'Old Partner': Feel the pull of a profound friendship between man and ox
"Old Partner," by first-time documentarian Lee Chung-ryoul, is a soothing, affectionate portrait of an elderly South Korean farming couple and the 40-year-old ox that's been a mainstay in their lives for decades.
Special to The Seattle Times
'Old Partner,' a documentary directed by Lee Chung-ryoul. 77 minutes. Not rated; suitable for general audiences. In Korean with English subtitles. Northwest Film Forum; see Page 15.
We never learn the ox's name, or even if he has one. All we know is that the title character of "Old Partner" is 40 years old and is believed to be the oldest beast of burden in all of South Korea. He's a local celebrity to the villagers, who routinely greet the ox as he pulls his master's cart (and his dozing master) at a glacial pace along the same dusty provincial roads he's traveled every day for decades.

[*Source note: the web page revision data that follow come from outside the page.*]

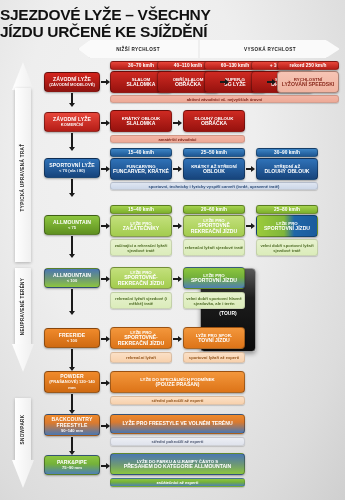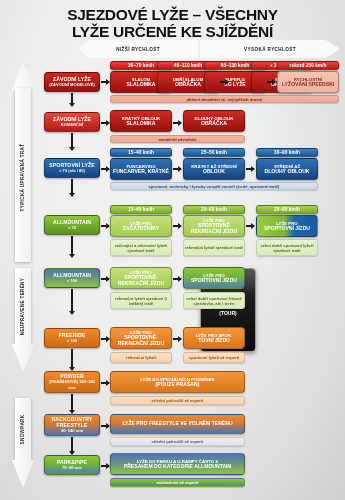--- a/index.html
+++ b/index.html
@@ -7,21 +7,21 @@
     width:345px;height:500px;overflow:hidden;
     font-family:"Liberation Sans",sans-serif;
     background:radial-gradient(ellipse at 40% 30%, #f2f2f2 0%, #eeeeee 40%, #dcdcdc 80%, #cfcfcf 100%);
     position:relative;
     color:#222;
   }
   .page{position:absolute;left:0;top:0;width:345px;height:500px;}
 
   
   .title{
-    position:absolute;left:0;top:6px;width:345px;text-align:center;
+    position:absolute;left:0;top:6px;width:345px;
     font-weight:bold;font-size:15.5px;line-height:17px;letter-spacing:-0.3px;
     color:#111;
   }
   .title .l2{display:block;}
 
   
   .speedbar{position:absolute;top:40px;left:78px;width:262px;height:18px;}
   .arrow-left{
     position:absolute;left:0;top:0;width:120px;height:18px;
     background:#fafafa;
@@ -146,21 +146,21 @@
     border-top:4px solid #1a1a1a;
   }
 </style>
 </head>
 <body>
 
 <div class="page">
 
   <div class="title">
     <span>SJEZDOVÉ LYŽE – VŠECHNY</span>
-    <span class="l2">LYŽE URČENÉ KE SJÍŽDĚNÍ</span>
+    <span class="l2">JÍZDU URČENÉ KE SJÍŽDĚNÍ</span>
   </div>
 
   <div class="speedbar">
     <div class="arrow-left">
       <span>NIŽŠÍ RYCHLOST</span>
     </div>
     <div class="arrow-right">
       <span>VYSOKÁ RYCHLOST</span>
     </div>
   </div>

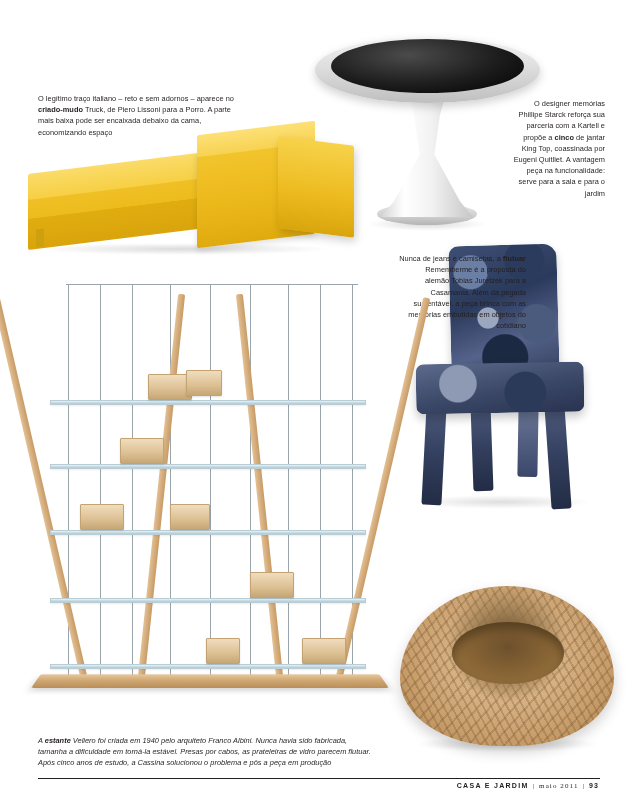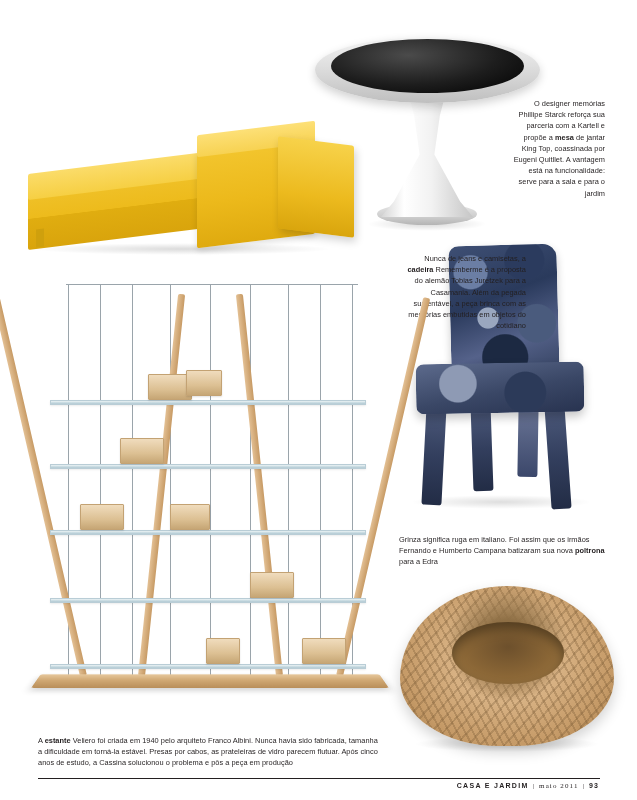--- a/index.html
+++ b/index.html
@@ -209,21 +209,21 @@
   .vel-top {
     position: absolute; left: 46px; top: 22px; width: 292px; height: 1px; background:#9aa4ab;
   }
   .vel-book {
     position: absolute; width: 44px; height: 26px;
     background: linear-gradient(180deg,#f0dcbd 0%, #dcc093 60%, #c6a675 100%);
     border: 1px solid #c3a273;
     border-radius: 1px;
     box-shadow: 0 1px 2px rgba(0,0,0,0.12);
   }
-  .cap-veliero { left: 38px; top: 735px; width: 340px; }
+  .cap-veliero { left: 38px; top: 735px; width: 340px; font-style: italic; }
 
   
   .footer-rule {
     position: absolute; left: 38px; top: 778px; width: 562px; height: 1px; background: #231f20;
   }
   .footer-text {
     position: absolute; right: 38px; top: 782px;
     font-size: 7px; letter-spacing: 1.1px; color: #231f20;
     font-family: "Liberation Serif", serif;
   }
@@ -243,50 +243,50 @@
     <div class="truck-base-top"></div>
     <div class="truck-leg l1"></div>
     <div class="truck-leg l2"></div>
     <div class="truck-drawer-inner2"></div>
     <div class="truck-drawer-inner"></div>
     <div class="truck-drawer-body"></div>
     <div class="truck-drawer-top"></div>
     <div class="truck-drawer-open"></div>
   </div>
 
+  <div class="caption cap-truck">
+    <span>O legítimo traço italiano – reto e sem adornos – aparece no </span><b>criado-mudo</b><span> Truck, de Piero Lissoni para a Porro. A parte mais baixa pode ser encaixada debaixo da cama, economizando espaço</span>
+  </div>
 
   <div class="table-art">
     <div class="tbl-shadow"></div>
     <div class="tbl-foot"></div>
     <div class="tbl-base"></div>
     <div class="tbl-top-outer"></div>
     <div class="tbl-top-inner"></div>
   </div>
 
   <div class="caption cap-table">
-    <span>O designer memórias Phillipe Starck reforça sua parceria com a Kartell e propõe a </span><b>mesa</b><span> de jantar King Top, coassinada por Eugeni Quitllet. A vantagem está na funcionalidade: serve para a sala e para o jardim</span>
+    <span>O designer memórias Phillipe Starck reforça sua parceria com a Kartell e propõe a </span><b>cinco</b><span> de jantar King Top, coassinada por Eugeni Quitllet. A vantagem peça na funcionalidade: serve para a sala e para o jardim</span>
   </div>
 
   <div class="chair-art">
     <div class="chair-shadow"></div>
     <div class="chair-leg a"></div>
     <div class="chair-leg d"></div>
     <div class="chair-leg b"></div>
     <div class="chair-leg c"></div>
     <div class="chair-back"></div>
     <div class="chair-seat"></div>
   </div>
 
   <div class="caption cap-chair">
-    <span>Nunca de jeans e camisetas, a </span><b>cadeira</b><span> Rememberme é a proposta do alemão Tobias Juretzek para a Casamania. Além da pegada sustentável, a peça brinca com as memórias embutidas em objetos do cotidiano</span>
-  </div>
-
-  <div class="caption cap-grinza">
-    <span>Grinza significa ruga em italiano. Foi assim que os irmãos Fernando e Humberto Campana batizaram sua nova </span><b>poltrona</b><span> para a Edra</span>
-  </div>
+    <span>Nunca de jeans e camisetas, a </span><b>flutuar</b><span> Rememberme é a proposta do alemão Tobias Juretzek para a Casamania. Além da pegada sustentável, a peça brinca com as memórias embutidas em objetos do cotidiano</span>
+  </div>
+
 
   <div class="grinza-art">
     <div class="grinza-shadow"></div>
     <div class="grinza-body"></div>
     <div class="grinza-hollow"></div>
   </div>
 
   <div class="veliero-art">
     <div class="vel-top"></div>
 

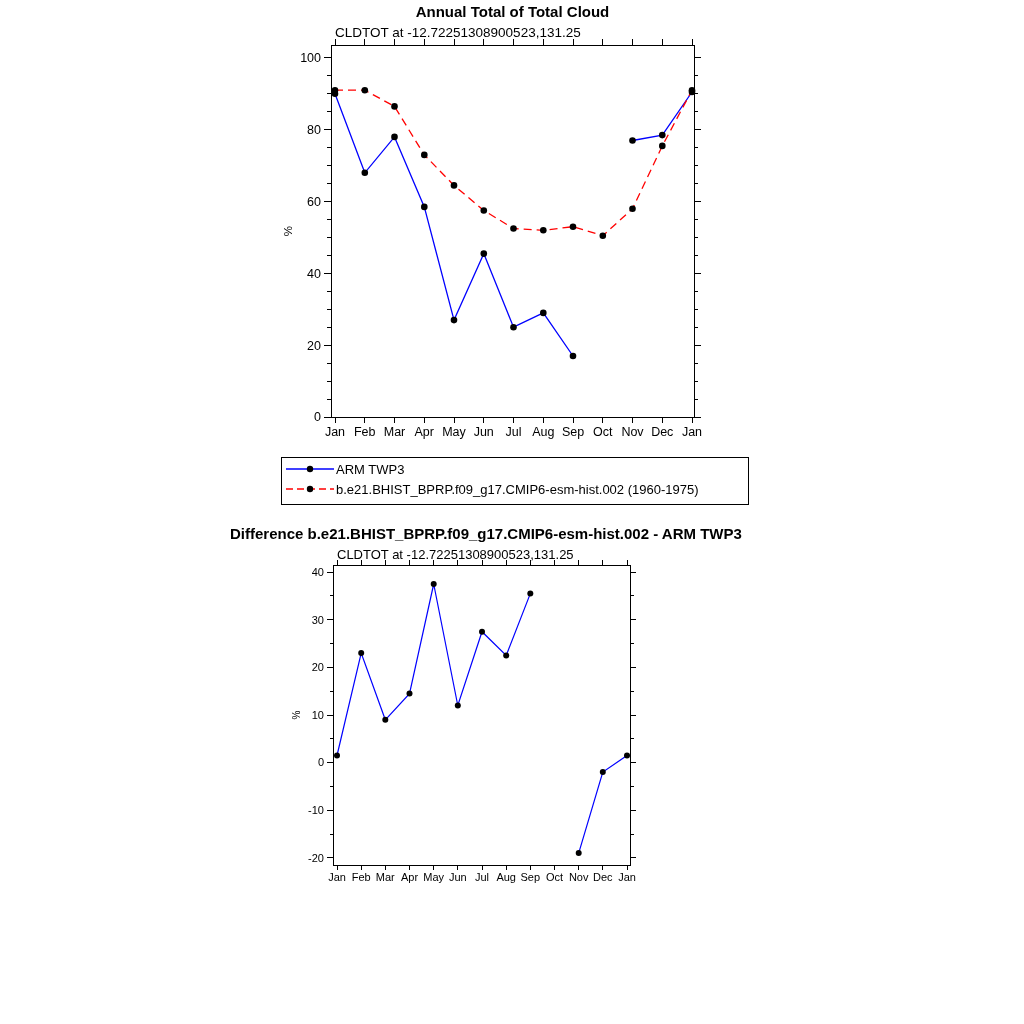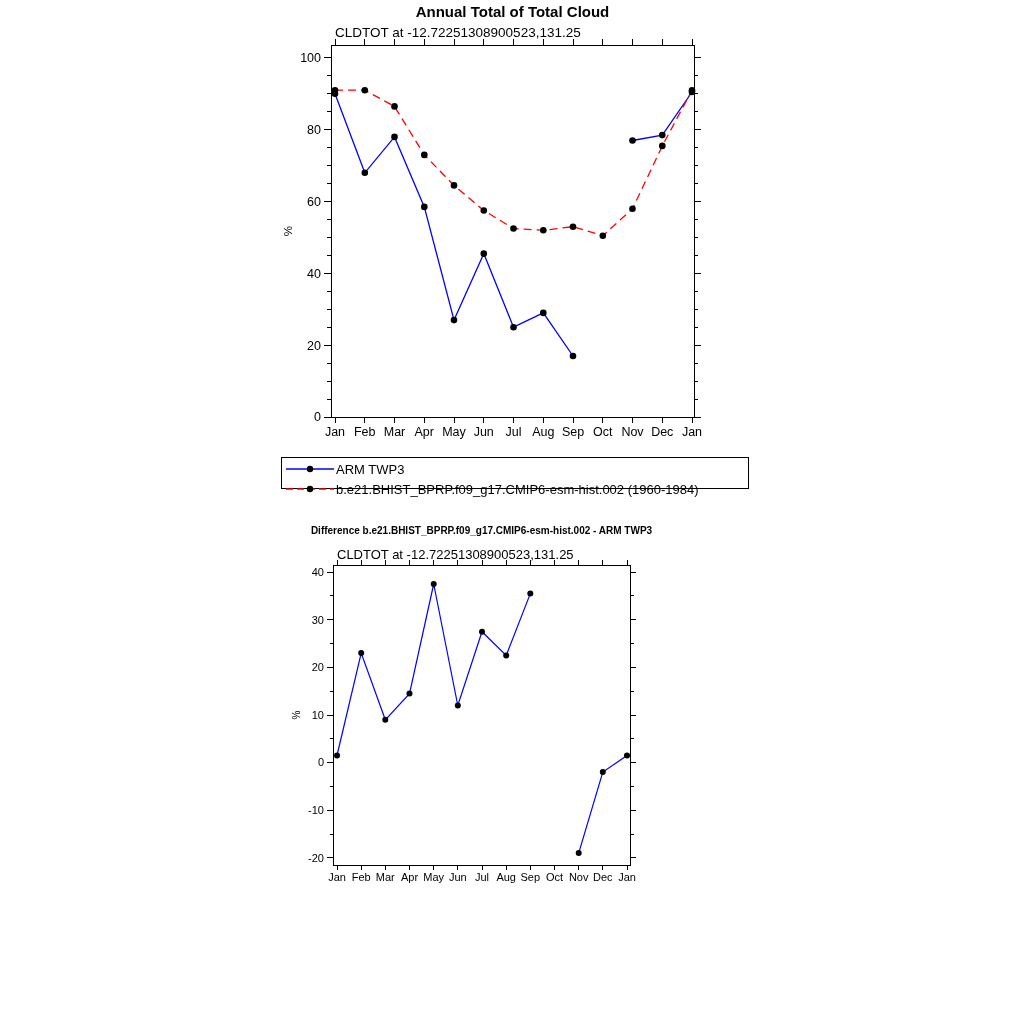--- a/index.html
+++ b/index.html
@@ -2,26 +2,26 @@
 <html><head>
 <meta charset="utf-8">
 <style>
   html,body{margin:0;padding:0;background:#ffffff;}
   .page{position:relative;width:1024px;height:1024px;background:#ffffff;
         font-family:"Liberation Sans",sans-serif;color:#000;overflow:hidden;}
   .abs{position:absolute;}
   .title1{left:302px;top:3px;width:421px;text-align:center;font-size:15px;font-weight:bold;white-space:nowrap;}
   .subtitle1{left:335px;top:25px;font-size:13.5px;white-space:nowrap;}
   #chart1-svg{left:280px;top:37px;}
-  .legend-box{left:281px;top:457px;width:468px;height:32px;border:1px solid #000;
+  .legend-box{left:281px;top:457px;width:468px;height:48px;border:1px solid #000;
               box-sizing:border-box;padding:1px 4px 0 2px;background:#fff;}
   .legend-row{display:flex;align-items:center;height:20px;}
   .legend-sample{flex:0 0 52px;}
   .legend-label{font-size:13px;white-space:nowrap;}
-  .title2{left:230px;top:525px;width:503px;text-align:center;font-size:10px;font-weight:bold;white-space:nowrap;}
+  .title2{left:230px;top:525px;width:503px;text-align:center;font-size:15px;font-weight:bold;white-space:nowrap;}
   .subtitle2{left:337px;top:547px;font-size:13px;white-space:nowrap;}
   #chart2-svg{left:290px;top:560px;}
   svg text{font-family:"Liberation Sans",sans-serif;}
 </style>
 </head>
 <body>
 
 <div class="page">
 
   <div class="abs title1">Annual Total of Total Cloud</div>
@@ -151,21 +151,21 @@
           <line x1="2" y1="9" x2="50" y2="9" stroke="#0000ff" stroke-width="1.3"></line>
           <circle cx="26" cy="9" r="3.2" fill="#000000"></circle>
         </svg>
       <span class="legend-label">ARM TWP3</span>
     </div>
     <div class="legend-row">
       <svg class="legend-sample" width="52" height="18">
           <line x1="2" y1="9" x2="50" y2="9" stroke="#ff0000" stroke-width="1.3" stroke-dasharray="7,4"></line>
           <circle cx="26" cy="9" r="3.2" fill="#000000"></circle>
         </svg>
-      <span class="legend-label">b.e21.BHIST_BPRP.f09_g17.CMIP6-esm-hist.002 (1960-1984)</span>
+      <span class="legend-label">b.e21.BHIST_BPRP.f09_g17.CMIP6-esm-hist.002 (1960-1975)</span>
     </div>
   </div>
 
   <div class="abs title2">Difference b.e21.BHIST_BPRP.f09_g17.CMIP6-esm-hist.002 - ARM TWP3</div>
   <div class="abs subtitle2">CLDTOT at -12.72251308900523,131.25</div>
   <svg id="chart2-svg" class="abs" width="380" height="335">
       <rect x="43" y="5" width="297" height="300" fill="none" stroke="#000" stroke-width="1" shape-rendering="crispEdges"></rect>
       <line x1="37" y1="297.85714285714283" x2="43" y2="297.85714285714283" stroke="#000" stroke-width="1" shape-rendering="crispEdges"></line>
       <line x1="340" y1="297.85714285714283" x2="346" y2="297.85714285714283" stroke="#000" stroke-width="1" shape-rendering="crispEdges"></line>
       <text x="34" y="301.70714285714286" text-anchor="end" font-size="11" fill="#000">-20</text>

The ox's owner, 79-year-old Choi Won-kyun, has tended his rice paddies since before the ox was born. He's formed a profound friendship with the reliable beast that has made it possible for Choi and his wife, Lee Sam-soon, to raise nine children in relative comfort. With a withered leg that forces him to work on all fours like his constant companion, Choi still prepares a special fodder for the animal, free of the pesticides he refuses to use (unlike his modernized neighbors) on his modest parcel of farmland.
You can't blame Choi's wife for thinking of the ox as a rival for her husband's affections, and you can't blame Choi (who is partially deaf) for ignoring her constant bickering. Also in her late 70s, the perpetually miserable Lee endlessly complains that "I married the wrong man," but the evidence suggests otherwise: There's still a deep, abiding love in this enduring union, and there's a palpable history of mutual devotion between the husband, wife and hardworking animal who've built their lives together.
First-time documentarian Lee Chung-ryoul dedicates "Old Partner" to the fading generation of rural Korean grandparents who represent a vanishing way of life. It's a sweet, affectionate dedication that reflects the director's reverence for his subjects. "Old Partner" may strike some as sentimental and repetitious, but it's only because Lee has matched his style to the material. His loving close-ups, leisurely pacing and soothing rural images pay intimate tribute to lives of hard labor and the simple, lasting rewards of tenacious dedication.